ASSIGNMENT:
The output should be every line below that includes the word "NULL".

Data records

Start of Block

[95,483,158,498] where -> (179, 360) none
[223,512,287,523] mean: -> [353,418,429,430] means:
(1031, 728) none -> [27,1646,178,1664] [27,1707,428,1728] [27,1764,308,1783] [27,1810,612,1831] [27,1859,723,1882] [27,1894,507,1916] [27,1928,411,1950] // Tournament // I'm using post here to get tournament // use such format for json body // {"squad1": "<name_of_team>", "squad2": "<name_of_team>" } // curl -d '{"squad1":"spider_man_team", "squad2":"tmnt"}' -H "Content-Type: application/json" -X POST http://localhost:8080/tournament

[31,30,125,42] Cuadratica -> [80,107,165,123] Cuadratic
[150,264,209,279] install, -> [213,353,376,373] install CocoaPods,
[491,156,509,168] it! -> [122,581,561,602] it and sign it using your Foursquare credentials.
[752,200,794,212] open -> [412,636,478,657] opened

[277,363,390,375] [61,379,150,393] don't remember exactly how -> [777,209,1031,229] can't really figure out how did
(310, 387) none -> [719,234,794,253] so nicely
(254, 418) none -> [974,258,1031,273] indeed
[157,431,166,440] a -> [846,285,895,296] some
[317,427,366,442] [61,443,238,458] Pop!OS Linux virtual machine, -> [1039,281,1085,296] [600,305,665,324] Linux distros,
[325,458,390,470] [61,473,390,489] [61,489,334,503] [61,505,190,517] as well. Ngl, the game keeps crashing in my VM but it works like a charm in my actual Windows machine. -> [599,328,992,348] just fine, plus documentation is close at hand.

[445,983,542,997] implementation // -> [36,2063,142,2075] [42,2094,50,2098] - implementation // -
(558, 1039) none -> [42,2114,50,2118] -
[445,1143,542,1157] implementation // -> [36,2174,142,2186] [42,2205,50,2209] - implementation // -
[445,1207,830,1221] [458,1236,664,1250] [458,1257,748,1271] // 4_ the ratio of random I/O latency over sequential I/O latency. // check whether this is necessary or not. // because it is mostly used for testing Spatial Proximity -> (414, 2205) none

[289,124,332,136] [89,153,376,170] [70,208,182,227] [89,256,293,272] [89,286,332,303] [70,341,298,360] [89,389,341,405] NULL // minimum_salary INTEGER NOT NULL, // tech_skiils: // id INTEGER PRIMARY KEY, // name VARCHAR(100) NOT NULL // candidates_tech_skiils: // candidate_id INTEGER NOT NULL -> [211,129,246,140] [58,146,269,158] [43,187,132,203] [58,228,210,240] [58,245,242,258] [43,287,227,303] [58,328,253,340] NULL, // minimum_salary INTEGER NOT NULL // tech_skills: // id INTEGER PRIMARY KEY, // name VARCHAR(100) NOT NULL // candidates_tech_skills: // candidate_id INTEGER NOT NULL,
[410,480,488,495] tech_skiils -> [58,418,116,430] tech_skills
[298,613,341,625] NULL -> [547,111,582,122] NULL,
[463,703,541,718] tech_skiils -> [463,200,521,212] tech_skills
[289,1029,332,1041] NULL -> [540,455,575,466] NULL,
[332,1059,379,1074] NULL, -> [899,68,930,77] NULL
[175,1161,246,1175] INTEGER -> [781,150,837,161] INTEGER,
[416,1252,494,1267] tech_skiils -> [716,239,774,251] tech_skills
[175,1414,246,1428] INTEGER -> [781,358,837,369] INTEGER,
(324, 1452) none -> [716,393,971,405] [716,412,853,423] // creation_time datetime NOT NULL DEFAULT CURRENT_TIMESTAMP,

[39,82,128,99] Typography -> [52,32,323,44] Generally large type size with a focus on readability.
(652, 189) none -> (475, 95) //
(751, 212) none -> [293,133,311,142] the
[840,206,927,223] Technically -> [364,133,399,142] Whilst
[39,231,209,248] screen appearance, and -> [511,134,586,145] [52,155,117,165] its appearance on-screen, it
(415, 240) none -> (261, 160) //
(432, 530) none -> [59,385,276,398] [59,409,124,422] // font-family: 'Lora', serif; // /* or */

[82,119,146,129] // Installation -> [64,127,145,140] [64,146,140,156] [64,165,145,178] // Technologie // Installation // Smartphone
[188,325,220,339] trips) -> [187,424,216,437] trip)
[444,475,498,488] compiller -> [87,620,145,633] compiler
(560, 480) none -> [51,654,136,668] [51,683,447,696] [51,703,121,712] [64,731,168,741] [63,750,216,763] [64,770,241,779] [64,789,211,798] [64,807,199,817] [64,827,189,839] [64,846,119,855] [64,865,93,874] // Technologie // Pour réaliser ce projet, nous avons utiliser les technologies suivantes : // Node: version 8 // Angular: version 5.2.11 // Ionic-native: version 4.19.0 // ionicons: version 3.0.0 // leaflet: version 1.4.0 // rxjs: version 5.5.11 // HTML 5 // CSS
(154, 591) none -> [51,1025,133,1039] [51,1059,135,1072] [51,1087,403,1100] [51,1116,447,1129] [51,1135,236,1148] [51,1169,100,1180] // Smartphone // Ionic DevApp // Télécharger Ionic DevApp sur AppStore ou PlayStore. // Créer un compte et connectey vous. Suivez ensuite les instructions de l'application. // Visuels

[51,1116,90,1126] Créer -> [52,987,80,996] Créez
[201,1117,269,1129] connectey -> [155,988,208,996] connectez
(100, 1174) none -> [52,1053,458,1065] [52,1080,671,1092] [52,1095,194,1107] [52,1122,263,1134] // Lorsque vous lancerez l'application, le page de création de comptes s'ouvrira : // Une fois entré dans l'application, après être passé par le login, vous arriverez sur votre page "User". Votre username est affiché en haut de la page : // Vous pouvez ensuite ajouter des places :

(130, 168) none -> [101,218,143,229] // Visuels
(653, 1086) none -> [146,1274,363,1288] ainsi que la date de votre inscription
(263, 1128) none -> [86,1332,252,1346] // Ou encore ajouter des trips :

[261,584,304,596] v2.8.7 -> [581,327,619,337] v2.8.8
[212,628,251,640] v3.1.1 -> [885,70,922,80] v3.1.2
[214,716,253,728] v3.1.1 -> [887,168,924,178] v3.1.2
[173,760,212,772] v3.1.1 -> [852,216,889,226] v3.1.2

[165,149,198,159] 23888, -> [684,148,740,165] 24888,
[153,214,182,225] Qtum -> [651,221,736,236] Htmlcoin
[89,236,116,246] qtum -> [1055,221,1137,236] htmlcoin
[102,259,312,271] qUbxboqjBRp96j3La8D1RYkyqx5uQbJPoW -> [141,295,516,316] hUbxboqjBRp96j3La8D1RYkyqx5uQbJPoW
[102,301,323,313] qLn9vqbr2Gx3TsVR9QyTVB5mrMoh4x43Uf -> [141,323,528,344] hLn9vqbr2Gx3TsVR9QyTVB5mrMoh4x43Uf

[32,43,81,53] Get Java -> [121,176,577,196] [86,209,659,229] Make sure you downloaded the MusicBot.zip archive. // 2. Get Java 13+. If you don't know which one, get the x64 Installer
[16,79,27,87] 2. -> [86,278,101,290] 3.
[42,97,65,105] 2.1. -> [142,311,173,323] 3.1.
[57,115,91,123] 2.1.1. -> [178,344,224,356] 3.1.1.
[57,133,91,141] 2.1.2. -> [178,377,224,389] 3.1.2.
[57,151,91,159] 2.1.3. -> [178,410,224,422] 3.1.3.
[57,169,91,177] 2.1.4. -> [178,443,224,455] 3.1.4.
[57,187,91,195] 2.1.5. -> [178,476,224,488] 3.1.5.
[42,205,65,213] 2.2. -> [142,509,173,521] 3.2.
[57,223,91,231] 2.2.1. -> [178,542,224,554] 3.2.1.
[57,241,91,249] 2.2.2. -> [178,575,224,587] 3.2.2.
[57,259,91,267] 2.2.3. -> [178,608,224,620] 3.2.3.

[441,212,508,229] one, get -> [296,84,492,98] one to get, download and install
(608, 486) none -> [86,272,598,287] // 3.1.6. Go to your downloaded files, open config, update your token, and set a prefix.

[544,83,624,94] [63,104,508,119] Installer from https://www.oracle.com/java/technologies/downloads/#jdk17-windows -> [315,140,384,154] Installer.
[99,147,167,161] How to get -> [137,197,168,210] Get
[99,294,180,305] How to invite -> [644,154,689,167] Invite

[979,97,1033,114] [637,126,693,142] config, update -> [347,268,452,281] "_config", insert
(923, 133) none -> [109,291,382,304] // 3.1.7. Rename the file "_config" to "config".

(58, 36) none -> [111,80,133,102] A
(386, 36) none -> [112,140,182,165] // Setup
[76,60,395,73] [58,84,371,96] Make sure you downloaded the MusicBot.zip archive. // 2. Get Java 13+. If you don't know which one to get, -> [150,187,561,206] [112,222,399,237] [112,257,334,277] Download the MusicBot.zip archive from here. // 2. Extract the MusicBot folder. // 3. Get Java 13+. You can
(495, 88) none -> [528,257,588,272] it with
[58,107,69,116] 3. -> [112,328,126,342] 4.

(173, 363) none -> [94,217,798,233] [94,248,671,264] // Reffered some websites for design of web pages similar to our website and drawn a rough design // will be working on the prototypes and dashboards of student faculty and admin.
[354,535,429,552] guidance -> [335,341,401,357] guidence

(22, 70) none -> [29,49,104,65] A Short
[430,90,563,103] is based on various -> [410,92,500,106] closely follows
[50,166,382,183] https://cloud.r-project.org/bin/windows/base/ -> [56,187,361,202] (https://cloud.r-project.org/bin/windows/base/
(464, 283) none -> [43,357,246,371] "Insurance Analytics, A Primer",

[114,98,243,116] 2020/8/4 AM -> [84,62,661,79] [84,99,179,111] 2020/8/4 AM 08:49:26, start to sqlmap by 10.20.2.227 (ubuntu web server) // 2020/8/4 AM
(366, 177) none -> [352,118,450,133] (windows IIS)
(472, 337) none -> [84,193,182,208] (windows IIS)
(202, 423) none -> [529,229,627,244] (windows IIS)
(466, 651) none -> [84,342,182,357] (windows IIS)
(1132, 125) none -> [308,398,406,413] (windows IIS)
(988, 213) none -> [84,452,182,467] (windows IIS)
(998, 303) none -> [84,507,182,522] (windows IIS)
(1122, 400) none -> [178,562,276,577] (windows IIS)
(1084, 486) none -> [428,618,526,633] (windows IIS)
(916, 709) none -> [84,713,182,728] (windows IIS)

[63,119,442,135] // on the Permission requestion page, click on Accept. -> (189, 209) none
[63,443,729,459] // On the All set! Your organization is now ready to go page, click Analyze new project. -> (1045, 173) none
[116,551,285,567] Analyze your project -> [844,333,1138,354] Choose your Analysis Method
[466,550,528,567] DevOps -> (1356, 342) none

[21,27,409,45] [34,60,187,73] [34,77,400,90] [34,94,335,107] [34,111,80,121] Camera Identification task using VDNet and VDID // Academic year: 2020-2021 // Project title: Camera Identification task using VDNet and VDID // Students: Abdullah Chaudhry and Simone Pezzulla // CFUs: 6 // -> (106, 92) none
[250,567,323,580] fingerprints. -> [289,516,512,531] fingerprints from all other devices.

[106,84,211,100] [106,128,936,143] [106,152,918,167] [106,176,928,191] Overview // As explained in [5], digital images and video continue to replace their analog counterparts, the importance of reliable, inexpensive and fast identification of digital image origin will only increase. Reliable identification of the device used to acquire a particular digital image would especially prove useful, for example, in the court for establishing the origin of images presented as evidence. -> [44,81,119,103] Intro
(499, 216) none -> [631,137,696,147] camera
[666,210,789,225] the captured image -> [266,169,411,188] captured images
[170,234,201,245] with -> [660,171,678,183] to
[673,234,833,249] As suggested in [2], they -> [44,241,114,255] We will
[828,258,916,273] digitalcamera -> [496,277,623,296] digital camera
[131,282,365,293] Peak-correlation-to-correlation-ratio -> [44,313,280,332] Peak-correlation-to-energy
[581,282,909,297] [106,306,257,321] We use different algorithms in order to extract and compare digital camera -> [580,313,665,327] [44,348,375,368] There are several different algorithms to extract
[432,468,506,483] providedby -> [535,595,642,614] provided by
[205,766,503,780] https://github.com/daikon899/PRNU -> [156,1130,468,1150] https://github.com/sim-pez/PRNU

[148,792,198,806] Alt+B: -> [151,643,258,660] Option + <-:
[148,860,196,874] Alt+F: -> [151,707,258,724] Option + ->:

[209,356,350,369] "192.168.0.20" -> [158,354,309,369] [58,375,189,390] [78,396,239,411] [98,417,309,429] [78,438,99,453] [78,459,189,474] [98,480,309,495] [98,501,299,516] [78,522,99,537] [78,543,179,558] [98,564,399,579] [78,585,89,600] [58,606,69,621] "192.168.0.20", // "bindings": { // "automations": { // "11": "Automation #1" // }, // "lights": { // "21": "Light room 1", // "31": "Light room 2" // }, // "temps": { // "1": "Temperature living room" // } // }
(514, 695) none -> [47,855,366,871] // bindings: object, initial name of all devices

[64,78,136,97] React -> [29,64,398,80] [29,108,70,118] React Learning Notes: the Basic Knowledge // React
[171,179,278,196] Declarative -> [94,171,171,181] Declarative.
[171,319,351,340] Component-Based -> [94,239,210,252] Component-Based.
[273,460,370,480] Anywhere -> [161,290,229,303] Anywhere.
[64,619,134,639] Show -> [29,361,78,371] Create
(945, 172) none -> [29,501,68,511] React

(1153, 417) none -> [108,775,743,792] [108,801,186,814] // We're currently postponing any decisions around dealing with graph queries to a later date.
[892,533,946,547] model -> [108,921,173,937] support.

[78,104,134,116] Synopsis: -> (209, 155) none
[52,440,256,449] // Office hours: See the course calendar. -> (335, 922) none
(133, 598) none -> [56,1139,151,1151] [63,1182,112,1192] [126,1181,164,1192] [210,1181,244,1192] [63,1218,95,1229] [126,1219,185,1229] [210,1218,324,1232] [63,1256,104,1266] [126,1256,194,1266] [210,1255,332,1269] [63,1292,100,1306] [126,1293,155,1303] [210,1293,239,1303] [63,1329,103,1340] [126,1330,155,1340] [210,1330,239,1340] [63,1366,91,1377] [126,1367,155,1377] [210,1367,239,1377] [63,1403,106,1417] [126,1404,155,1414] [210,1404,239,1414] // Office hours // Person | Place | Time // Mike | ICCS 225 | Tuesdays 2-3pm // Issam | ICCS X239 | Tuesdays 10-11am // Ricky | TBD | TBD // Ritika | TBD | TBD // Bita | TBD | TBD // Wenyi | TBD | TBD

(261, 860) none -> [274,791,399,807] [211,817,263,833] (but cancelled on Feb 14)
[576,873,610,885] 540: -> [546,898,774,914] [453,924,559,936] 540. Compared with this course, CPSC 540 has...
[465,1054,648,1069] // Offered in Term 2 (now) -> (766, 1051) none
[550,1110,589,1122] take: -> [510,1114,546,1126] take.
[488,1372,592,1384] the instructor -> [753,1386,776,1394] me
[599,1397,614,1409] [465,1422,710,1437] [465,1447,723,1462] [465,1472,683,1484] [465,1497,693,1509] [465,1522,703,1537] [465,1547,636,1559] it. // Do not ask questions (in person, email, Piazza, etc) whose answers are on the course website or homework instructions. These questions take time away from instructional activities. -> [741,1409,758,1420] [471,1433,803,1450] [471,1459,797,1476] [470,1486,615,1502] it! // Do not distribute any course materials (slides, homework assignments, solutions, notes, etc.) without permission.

End of Block

EXERCISE ANSWER:
[289,124,332,136] [89,153,376,170] [70,208,182,227] [89,256,293,272] [89,286,332,303] [70,341,298,360] [89,389,341,405] NULL // minimum_salary INTEGER NOT NULL, // tech_skiils: // id INTEGER PRIMARY KEY, // name VARCHAR(100) NOT NULL // candidates_tech_skiils: // candidate_id INTEGER NOT NULL -> [211,129,246,140] [58,146,269,158] [43,187,132,203] [58,228,210,240] [58,245,242,258] [43,287,227,303] [58,328,253,340] NULL, // minimum_salary INTEGER NOT NULL // tech_skills: // id INTEGER PRIMARY KEY, // name VARCHAR(100) NOT NULL // candidates_tech_skills: // candidate_id INTEGER NOT NULL,
[298,613,341,625] NULL -> [547,111,582,122] NULL,
[289,1029,332,1041] NULL -> [540,455,575,466] NULL,
[332,1059,379,1074] NULL, -> [899,68,930,77] NULL
(324, 1452) none -> [716,393,971,405] [716,412,853,423] // creation_time datetime NOT NULL DEFAULT CURRENT_TIMESTAMP,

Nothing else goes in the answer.